Согнувшись, перебегаем улицу. Кончилась наша вольготная жизнь: в перерывах между налетами авиации по поселку бьет тяжелая артиллерия. Говорят, что немцы вышли к лесопосадкам. Неужели не помогли и наши окопы?
Вбегаем во двор. Здесь опять невозможно что-либо узнать. Сарай разнесен в щепы. Воронки не видно — значит, снаряд, а не бомба. Из стены коридора вырвано несколько досок, но мы входим не через дыру, а в дверь.
— Сними и спрячь замок, — говорит мать.
Я снимаю. Замок действительно больше не нужен. Мать проворно достает из печи чугун со щами, обертывает его тряпкой и ставит в сумку. Вытаскивает кастрюлю с картошкой. Накидывает на нее полотенце и протягивает мне. Сама подхватывает сумку, и мы выбегаем во двор. До начала бомбежки еще полчаса, но идет обстрел. Снаряды рвутся где-то далеко, в стороне заводов. Бежим к оврагу. И вдруг прямо над головами противный фыркающий вой. Падаем на землю. Мать успевает поставить сумку. Я падаю прямо на кастрюлю, но не выпускаю ее из рук. Теперь снаряды рвутся где-то за нашим домом. Это опасно. Вскакиваем и, согнувшись, бежим дальше.
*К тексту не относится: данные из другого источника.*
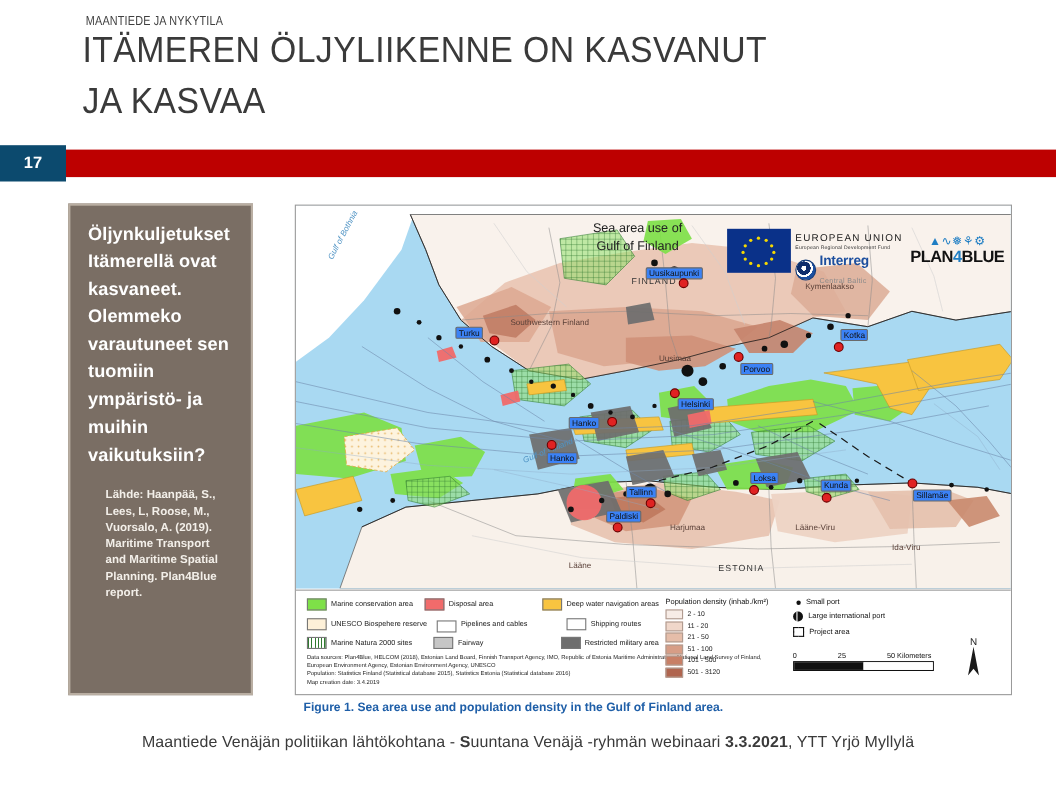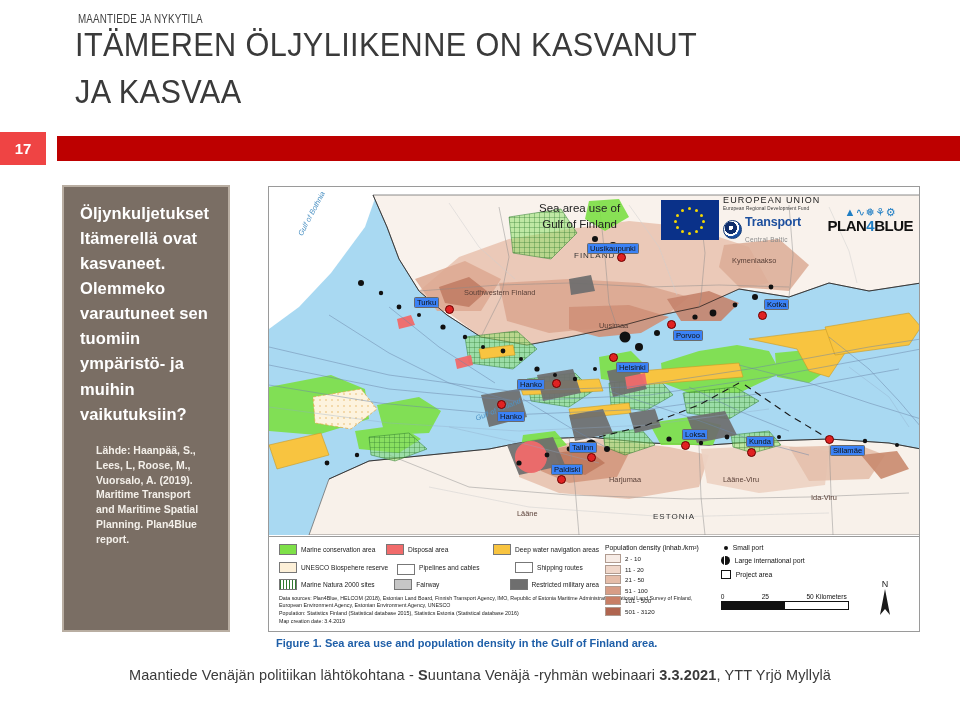--- a/index.html
+++ b/index.html
@@ -29,22 +29,22 @@
     transform:scaleX(.93);transform-origin:left top;
     white-space:pre-line;
   }
 
   
   .rule-bar{
     position:absolute;left:57px;top:136px;right:0;height:25px;
     background:#bd0000;
   }
   .slide-num-box{
-    position:absolute;left:0;top:132px;width:46px;height:33px;
-    background:#ef4444;
+    position:absolute;left:0;top:132px;width:60px;height:33px;
+    background:#0c4a6e;
     display:flex;align-items:center;justify-content:center;
   }
   .slide-num{
     color:#ffffff;font-size:15px;font-weight:bold;
   }
 
   
   .side-panel{
     position:absolute;left:62px;top:185px;width:168px;height:447px;
     background:#7a6e64;
@@ -98,21 +98,21 @@
   }
   .eu-flag{
     width:58px;height:40px;background:#0a3189;
     position:relative;flex:none;
   }
   .eu-flag .star{
     position:absolute;width:3px;height:3px;background:#f5d800;
     border-radius:50%;
   }
   .eu-text{display:flex;flex-direction:column;justify-content:center;gap:1px;}
-  .eu-text .l1{font-size:9px;letter-spacing:1.1px;color:#1a1a1a;}
+  .eu-text .l1{font-size:9px;letter-spacing:1.1px;color:#1a1a1a;margin-top:16px;}
   .eu-text .l2{font-size:4.6px;letter-spacing:.2px;color:#333;}
   .interreg{display:flex;align-items:center;gap:3px;margin-top:1px;}
   .interreg .swirl{
     width:17px;height:17px;border-radius:50%;
     background:radial-gradient(circle at 40% 40%,#ffffff 0 15%,#0f2d6b 16% 42%,#ffffff 43% 56%,#1b4fa0 57% 100%);
     border:1px solid #123a78;flex:none;
   }
   .interreg .txt{line-height:1;}
   .interreg .a{font-size:12.5px;font-weight:bold;color:#1d4f9e;letter-spacing:-.2px;}
   .interreg .b{font-size:6.5px;color:#8a8a8a;letter-spacing:.3px;}
@@ -439,21 +439,21 @@
       <span class="star" style="left:13px;top:20px"></span>
       <span class="star" style="left:15px;top:14px"></span>
       <span class="star" style="left:20px;top:9px"></span>
     </div>
     <div class="eu-text">
       <div class="l1">EUROPEAN UNION</div>
       <div class="l2">European Regional Development Fund</div>
       <div class="interreg">
         <span class="swirl"></span>
         <span class="txt">
-          <span class="a">Transport</span><br>
+          <span class="a">Interreg</span><br>
           <span class="b">Central Baltic</span>
         </span>
       </div>
     </div>
     <div class="p4b">
       <div class="icons">▲∿❅⚘⚙</div>
       <div class="word"><span>PLAN</span><b>4</b><span>BLUE</span></div>
     </div>
   </div>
Сбоку бушует страшный, непонятный шквал, и летят какие-то огненные полосы. Они валят нас в колючки. Шквал идет не со стороны бугра, не от немцев, а из-за Волги. Бросил кастрюлю, обхватил руками голову. Локти, ноги, живот — все мое незащищенное тело роет землю. Огненный шквал вдавливает меня в нее. Не могу вздохнуть, тело сплюснуто, задыхаюсь. Горю. Конец.